Mastering Container Management: Why We Chose AWS ECS Over Kubernetes for Scaling and Efficiency
Unlock the Secrets to Effortless Container Management with AWS ECS—Here’s Why We Ditched Kubernetes
Using ECS to manage and orchestrate scrapyd instances.
In the previous article we were able to dockerize our application so it can be run on isolated containers. We modified scrapyd behavior to make it rely on one shared queue between the different containers.
It’s time to figure out how the container infrastructure will be managed. How to handle scaling up/down depending on the demand ? How to handle provisioning new containers and updating them with the latest code ?
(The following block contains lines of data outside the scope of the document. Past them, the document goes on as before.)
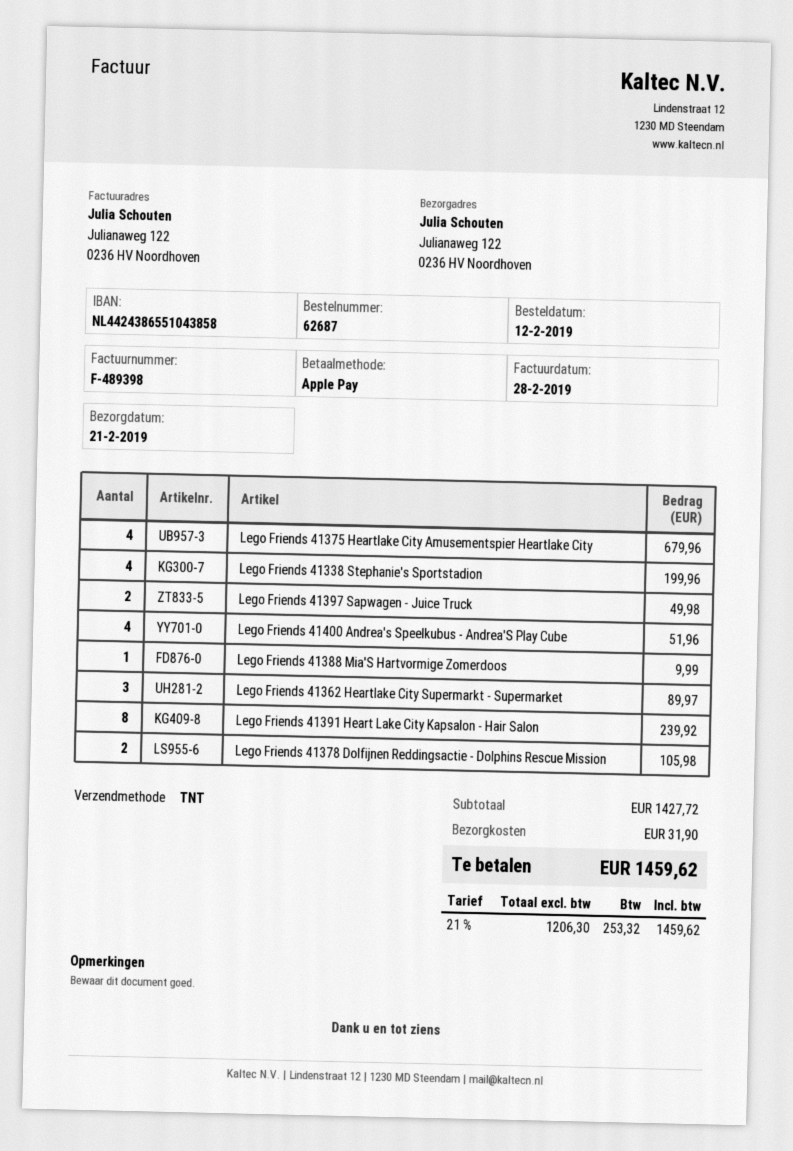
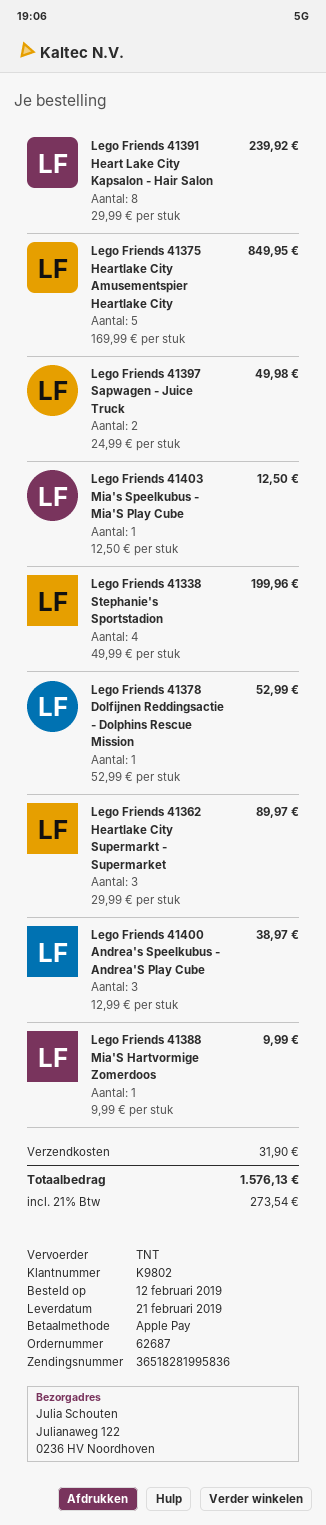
Lego Friends 41375 Heartlake City Amusementspier Heartlake City: 4 for 679.96 -> 5 for 849.95
Lego Friends 41400 Andrea's Speelkubus - Andrea'S Play Cube: 4 for 51.96 -> 3 for 38.97
Lego Friends 41378 Dolfijnen Reddingsactie - Dolphins Rescue Mission: 2 for 105.98 -> 1 for 52.99
Lego Friends 41403 Mia's Speelkubus - Mia'S Play Cube: none -> 1 for 12.50
tax: 21% = 253.32 -> 21% = 273.54
total: 1459.62 -> 1576.13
In order to do this it was clear that we needed an orchestration tool. When we say container orchestration people usually think of kubernetes but for our use, resources and budget we went a different direction. We rather opted for aws ECS. This is why:
- Less Overhead: AWS takes on the responsibility for managing the ECS infrastructure, reducing the workload on our small team and allowing us to focus more on application development. It's a simpler platform to navigate and manage, requiring less upkeep and configuration than Kubernetes.
- Seamless integration with AWS services: ECS integrates tightly with AWS services such as Elastic Load Balancer, Identity and Access Management (IAM), and Auto Scaling, among others.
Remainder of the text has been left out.